So Moxi will have a distinct advantage in streaming any show no matter the copy protection - but how does it work with getting shows to it. Playon is a very good add on and smart quick hit for Moxi but long term I need to store shows on a PC server and be able to watch them via any DVR in the house without loss of DVD quality. HD is a bonus


----------



## fallingwater

bkdtv said:


> ...From what I can gather from [email protected], the primary difference between external expansion on the TiVo and Moxi is that the Moxi does not split recordings across both drives. Recordings are simply made to one drive or another, depending on available space. It's not like the Dish Network ViP722 which allows you to move recordings from one drive to another.


I didn't realize that Dish's drive expander worked that way. So Moxi offers a third alternative to TiVo and Dish. Moxi's system is compatibile with larger drives than Dish's and is both simpler and free of extra cost (except the price of the drives of course). 
http://www.dishnetwork.com/receivers/expandYourDVR/default.aspx
http://www.dishnetwork.com/receivers/expandYourDVR/document/1LDVRStorage.pdf

In your opinion would it require a major software revision for TiVo to change its system to something similiar to Moxi's? If TiVo could offer such functionality at a sufficiently low developmental cost, it sounds like a winner!


----------



## bkdtv

fallingwater said:


> In your opinion would it require a major software revision for TiVo to change its system to something similiar to Moxi's? If TiVo could offer such functionality at a sufficiently low developmental cost, it sounds like a winner!


I think the ship has probably sailed with the TivoHD and Series3.

If the TiVo folks are competent, they'll implement eSATA differently in the next-generation TiVo. Splitting recordings across two drives is not a reliable, long-term solution. It causes unnecessary wear and tear on the external drive, and the TiVo becomes unstable when the external drive starts to go bad. The Moxi and Scientific Atlanta (IIRC) approach is to make an entire recording on one drive or the other, depending on available space. If space exists on the internal drive, the box records using that; otherwise, it records to the external drive. Such minimizes wear and tear on the external drive and minimizes the effect of external drive problems on DVR stability.

The existing eSATA implementation on the TivoHD was a mistake. I just hope that TiVo learned from that mistake.


----------



## ZeoTiVo

bkdtv said:


> The existing eSATA implementation on the TivoHD was a mistake. I just hope that TiVo learned from that mistake.


I agree with your points on wear and tear and overall stability
however for TiVo and its space management algorithm it is not as simple as if space on internal drive especially if it is a stock drive that is pretty small to start with.

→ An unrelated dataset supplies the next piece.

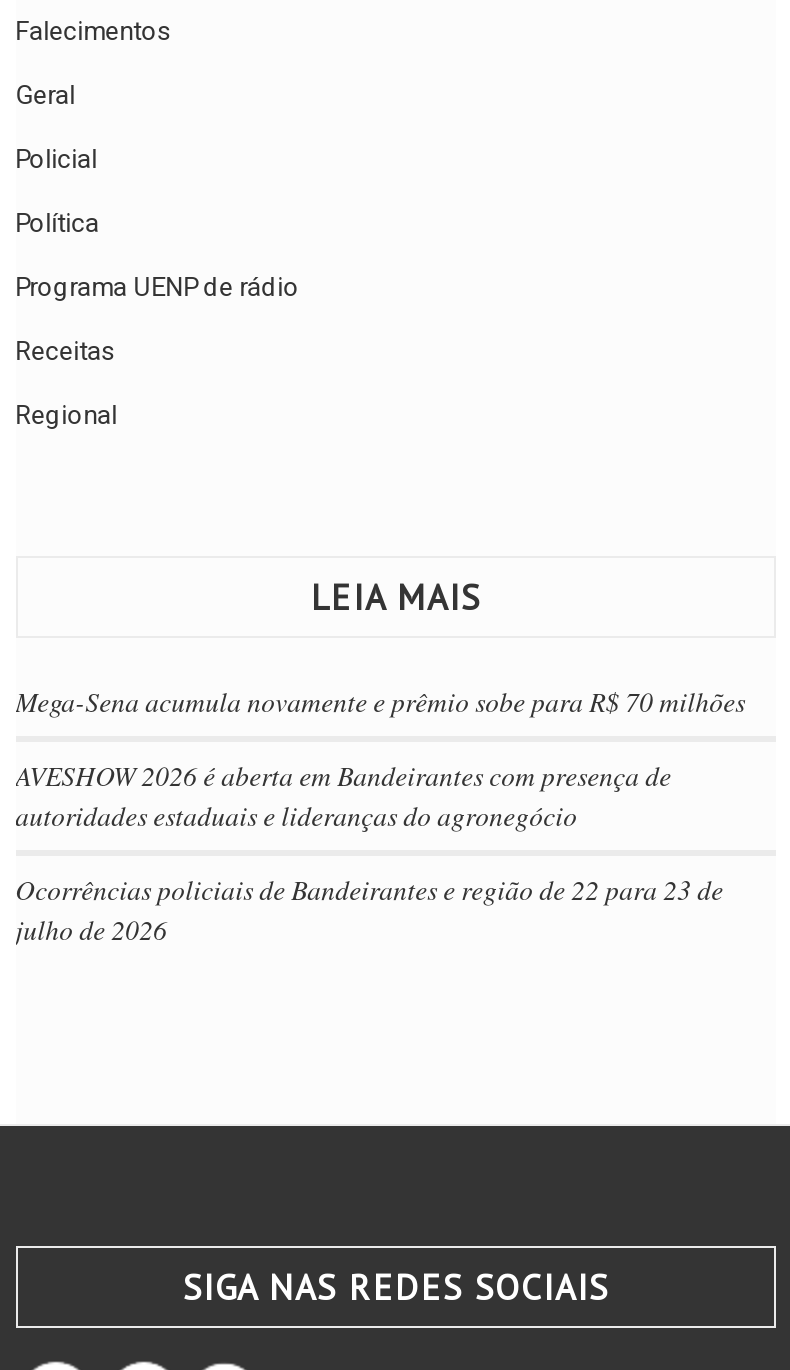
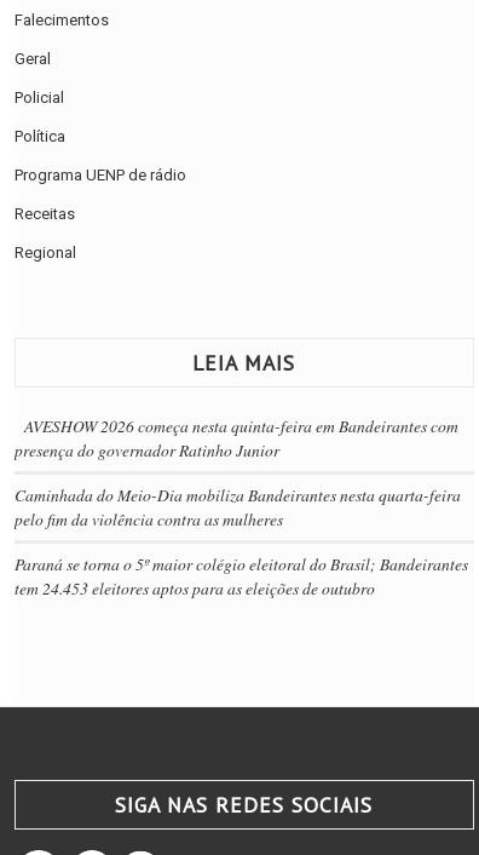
[15,683,745,721] Mega-Sena acumula novamente e prêmio sobe para R$ 70 milhões -> [14,415,458,462] AVESHOW 2026 começa nesta quinta-feira em Bandeirantes com | presença do governador Ratinho Junior
[15,757,671,835] AVESHOW 2026 é aberta em Bandeirantes com presença de | autoridades estaduais e lideranças do agronegócio -> [14,484,460,531] Caminhada do Meio-Dia mobiliza Bandeirantes nesta quarta-feira | pelo fim da violência contra as mulheres
[15,871,723,949] Ocorrências policiais de Bandeirantes e região de 22 para 23 de | julho de 2026 -> [14,553,468,600] Paraná se torna o 5º maior colégio eleitoral do Brasil; Bandeirantes | tem 24.453 eleitores aptos para as eleições de outubro

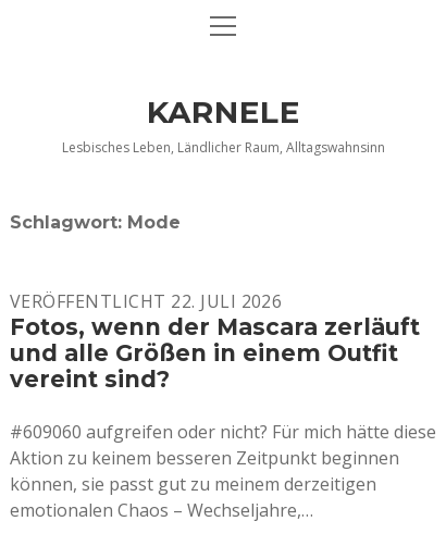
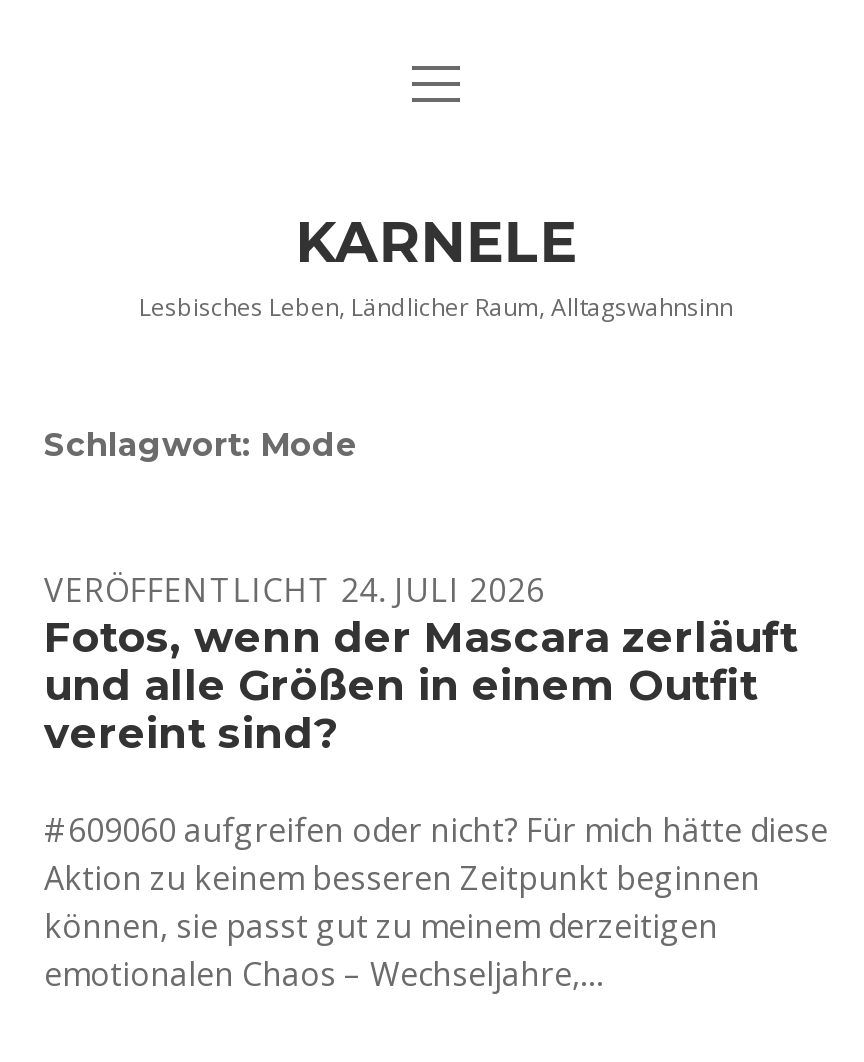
[10,289,282,313] VERÖFFENTLICHT 22. JULI 2026 -> [44,568,545,612] VERÖFFENTLICHT 24. JULI 2026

Still I do agree TiVo needs to roll up its sleeves and make the external drive more useful. As for myself I will stick with upgrading my internal drives to 1 TB and leaving it as a non issue in my house.


----------



## solutionsetc

I don't think it will require new hardware to redo the external drive configuration as the OS supports multiple volumes. I am guessing TiVo went with the implementation they did because a.) it was easier to code as the decision making process of what to delete when and from where is simpler on a single striped array than across multiple volumes, or b.) they wanted to make it impossible to transfer DRM material (or maybe both).

In any event, my experience over the years is that wear and tear and "stability" don't have to be tradeoffs necessary in using disc arrays. I am guessing TiVo's seemingly high degree of failure with the externals is software related.

Of course changing the status quo would piss off a bunch of folks who already have an external as it would mean deleting their shows to implement support for multiple volumes... unless of course they support both ways via a preference setting (meaning even more code to implement and support).

I would prefer them just getting the bugs out of the code they have now as allowing plug 'n play drives like the moxi would most likely require a complete rethink of the program indexing algorithms that are currently being used. New code = new bugs.

Now if they would be willing to scrap eSATA for a 1394b controller with multi-volume support, that would be worth all the work as it would one up all of the competition and truly give us versatile and almost unlimited storage. But to redo everything as it stands just to prevent lost programs due to an external HD failure seems like a lotta work for comparatively little gain (IMHO).


----------



## pilotbob

bkdtv said:


> Splitting recordings across two drives is not a reliable, long-term solution. It causes unnecessary wear and tear on the external drive, and the TiVo becomes unstable when the external drive starts to go bad.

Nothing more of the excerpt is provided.